Par contre, l’incidence sur la valeur de l’air en tant que tel n’est pas évaluée en termes monétaires. L’entreprise de production d’électricité ne paie pas pour la pollution de l’air et les coûts qui en découlent sont acquittés par d’autres. En conséquence, tout en agissant de façon absolument rationnelle dans un système économique imparfait, le pollueur achète le combustible « le moins cher », sans tenir compte des effets sur la santé qui influent sur le budget d’autres intervenants.

Nous devons apprendre à tenir compte des coûts et des bénéfices du capital naturel, pour en arriver à modifier ces décisions économiques rationnelles au plan personnel (mais irrationnelles au plan social), et rendre notre comportement économique plus durable.

Comment pouvons-nous aller de l’avant?

Nous devons d’abord reconnaître la valeur de notre capital naturel et, le cas échéant, lui attribuer une valeur monétaire. Si le Protocole de Kyoto est ratifié par un nombre suffisant de pays pour assurer son entrée en vigueur, son effet le plus important pourrait bien être la monétarisation du carbone sur le marché international des échanges d’émissions.

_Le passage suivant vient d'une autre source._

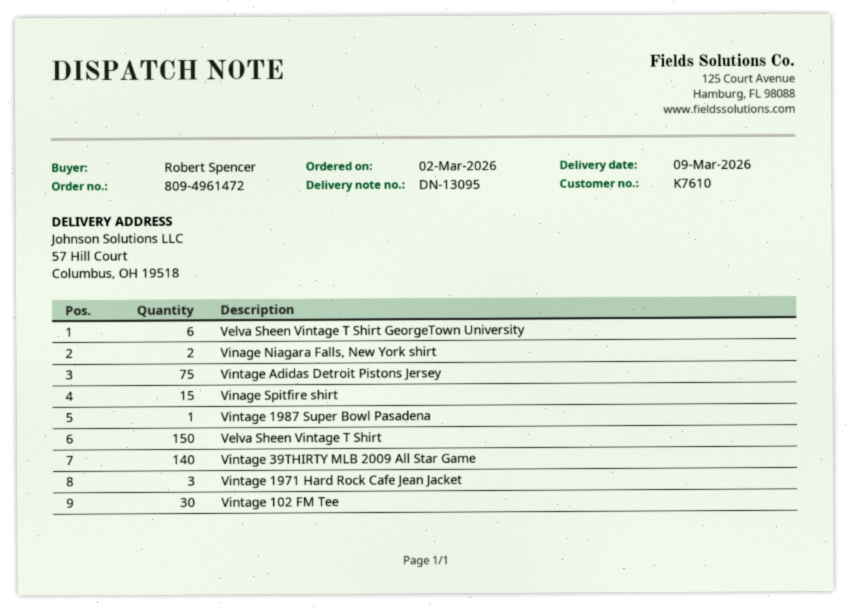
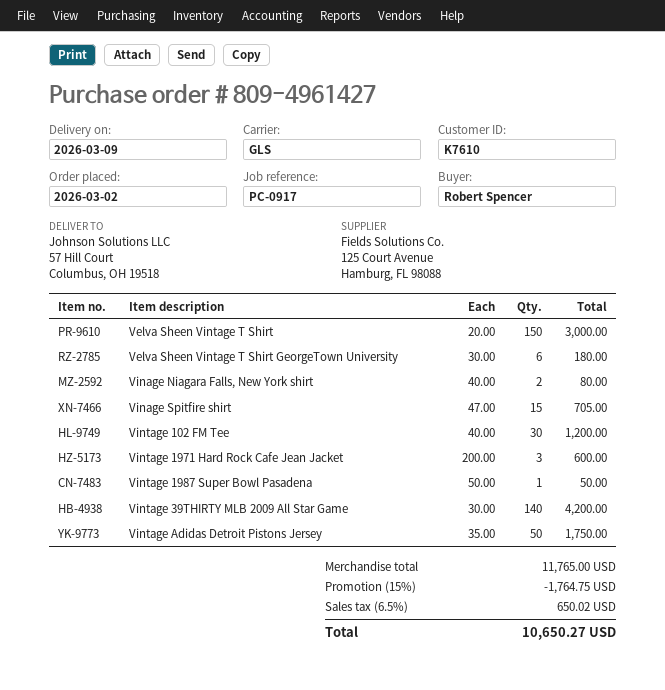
order number: 809-4961472 -> 809-4961427
Vintage Adidas Detroit Pistons Jersey: 75 -> 50

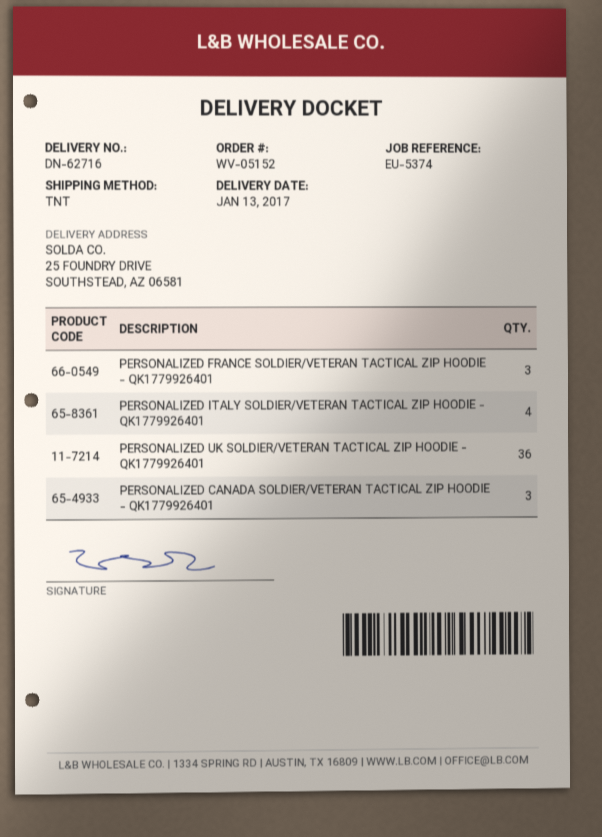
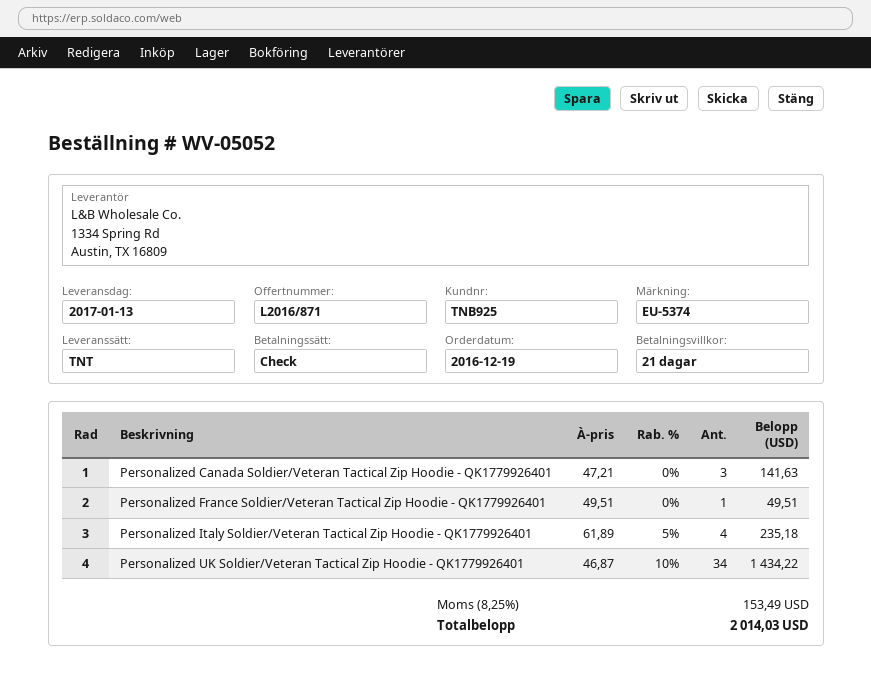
order number: WV-05152 -> WV-05052
PERSONALIZED FRANCE SOLDIER/VETERAN TACTICAL ZIP HOODIE - QK1779926401: 3 -> 1
PERSONALIZED UK SOLDIER/VETERAN TACTICAL ZIP HOODIE - QK1779926401: 36 -> 34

Lorsque les forces du marché auront attribué une valeur monétaire à la réduction des émissions de carbone, notre système économique sera en mesure de résoudre un problème environnemental dans le cours normal des affaires.

La monétarisation et le commerce des crédits de réduction des émissions de carbone, nous offrent également une occasion d’amélioration de l’efficacité économique. Les émetteurs qui sont en mesure de réduire leurs émissions à un coût moindre, trouveront rentable de réduire davantage et de vendre leur surplus de réduction à ceux dont les coûts de réduction des émissions sont plus élevés, donnant ainsi à la société, la possibilité de réaliser les objectifs globaux de réduction à un coût moindre. En fait, le coût de mise en œuvre du Protocole de Kyoto au Canada pourrait diminuer de plus de 50 pour 100 avec la mise en œuvre d’un programme d’échange de droits d’émissions, selon les conclusions d’une étude menée pour la Table ronde nationale sur l’environnement et l’économie.

Nous devons ensuite élaborer des façons de mesurer le capital naturel et de suivre son évolution, de façon à pouvoir ensuite refléter de manière honnête et intelligente, la santé et la richesse véritables de notre pays. Pour cette raison, la TRNEE a entrepris de mettre au point un ensemble d’indicateurs et de comptes nationaux du capital naturel.

La ratification du Protocole de Kyoto par le Parlement entraînera un débat national sérieux sur les coûts et les avantages véritables de faire face – ou non – au changement climatique.

Le débat qui s’ouvrira bientôt sur le Protocole de Kyoto arrive à point, entre autres, parce qu’il nous permettra de voir si le Canada est prêt à adopter de nouveaux principes économiques accordant une valeur au capital naturel et assurant l’intégration de l’environnement et de l’économie.

David J. McGuinty est Président-Directeur général de la Table ronde nationale sur l'environnement et l'économie.